## WHAT IS EXPECTED
Give the number of lines in the data below that contain "Gafas", with no other words.

Edit difference data:
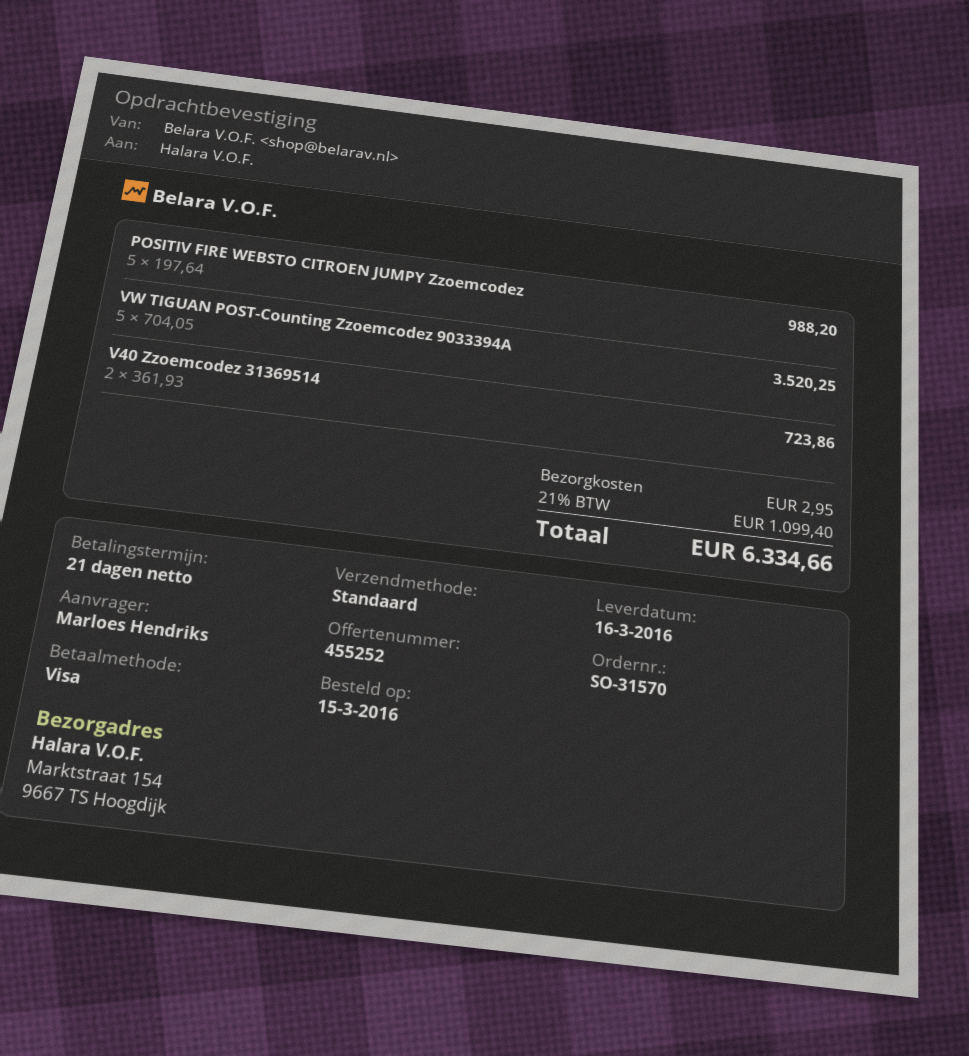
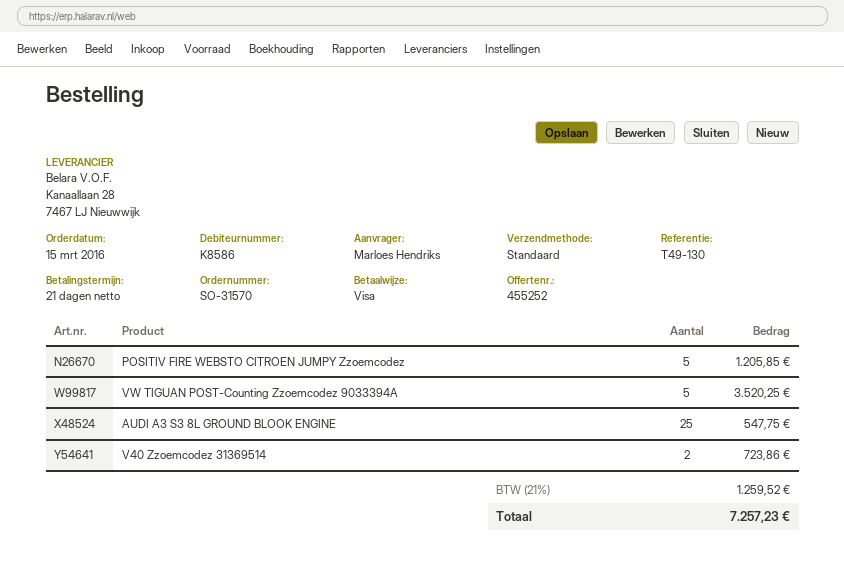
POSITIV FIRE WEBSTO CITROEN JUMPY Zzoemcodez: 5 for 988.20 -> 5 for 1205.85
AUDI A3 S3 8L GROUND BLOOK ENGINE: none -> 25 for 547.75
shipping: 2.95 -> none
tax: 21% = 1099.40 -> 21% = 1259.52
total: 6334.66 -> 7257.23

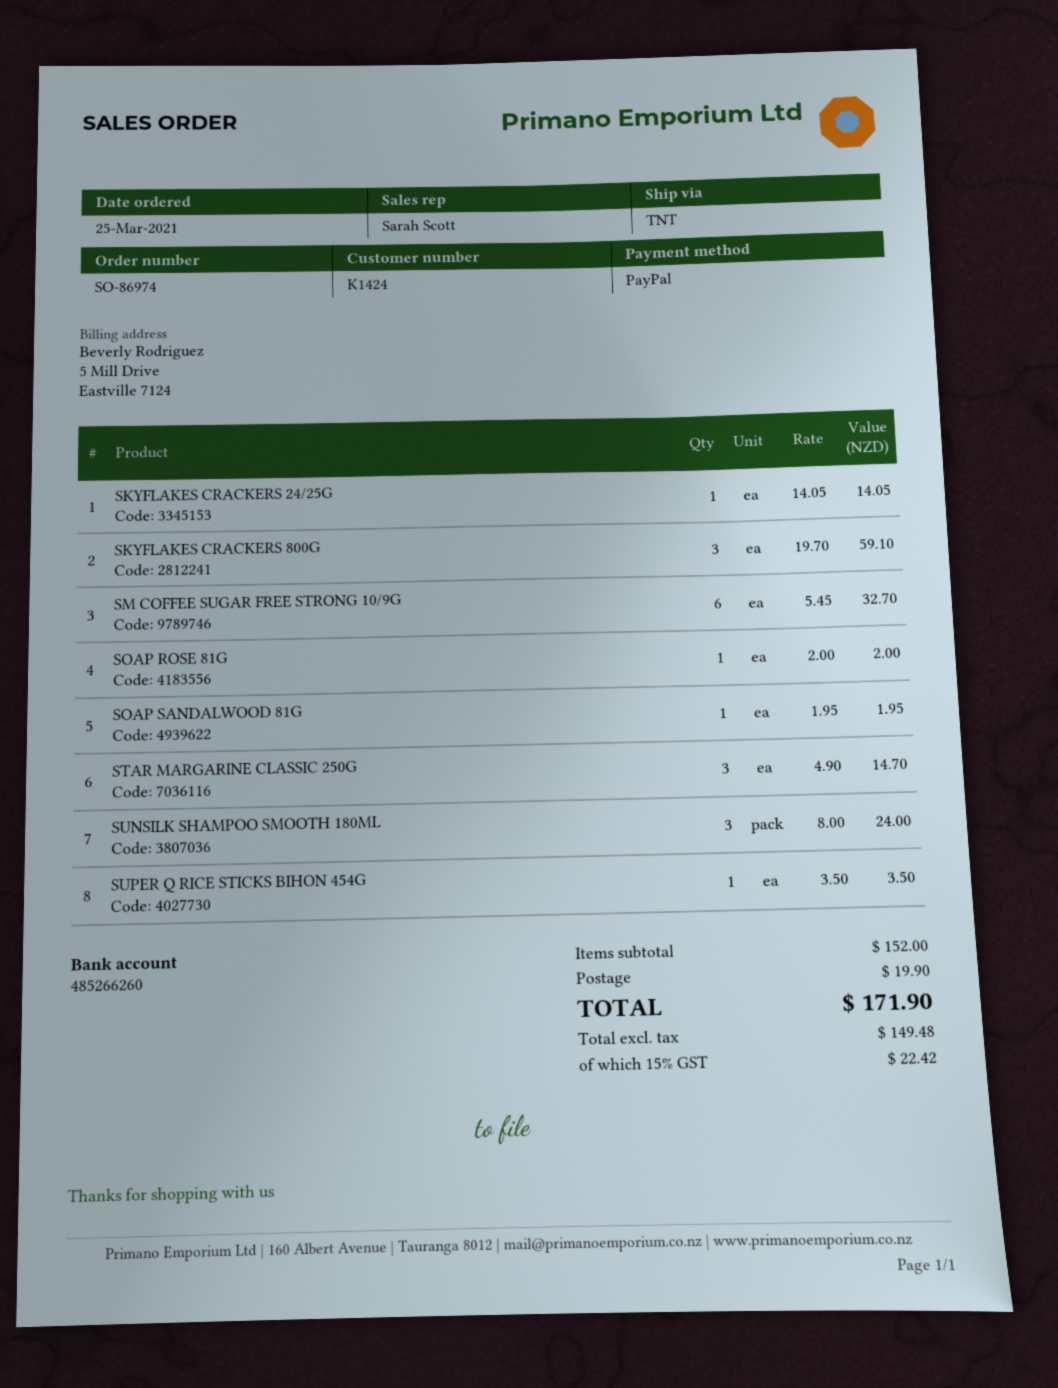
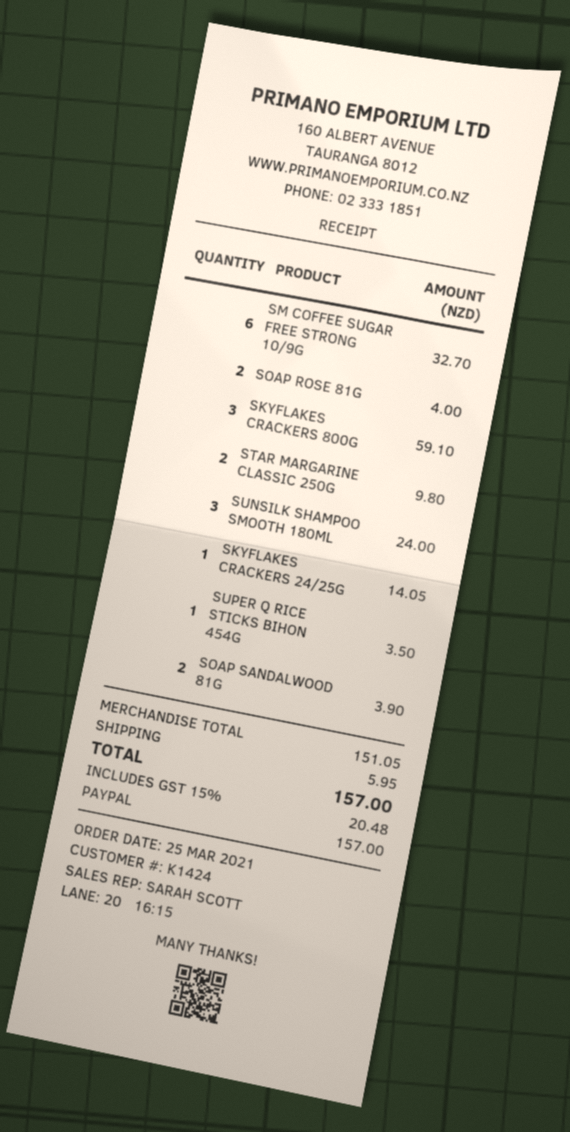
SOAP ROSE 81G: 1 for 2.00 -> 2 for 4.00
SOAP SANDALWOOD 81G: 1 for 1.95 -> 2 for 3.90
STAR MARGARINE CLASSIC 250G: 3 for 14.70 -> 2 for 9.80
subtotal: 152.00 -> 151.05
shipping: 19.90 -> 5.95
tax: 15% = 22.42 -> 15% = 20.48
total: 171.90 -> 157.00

...

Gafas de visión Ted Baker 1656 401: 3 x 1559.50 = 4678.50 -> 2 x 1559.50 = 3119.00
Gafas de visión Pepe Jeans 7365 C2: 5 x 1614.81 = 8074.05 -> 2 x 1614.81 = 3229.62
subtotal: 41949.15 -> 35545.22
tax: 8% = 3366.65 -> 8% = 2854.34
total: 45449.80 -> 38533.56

## WRITTEN RESPONSE
2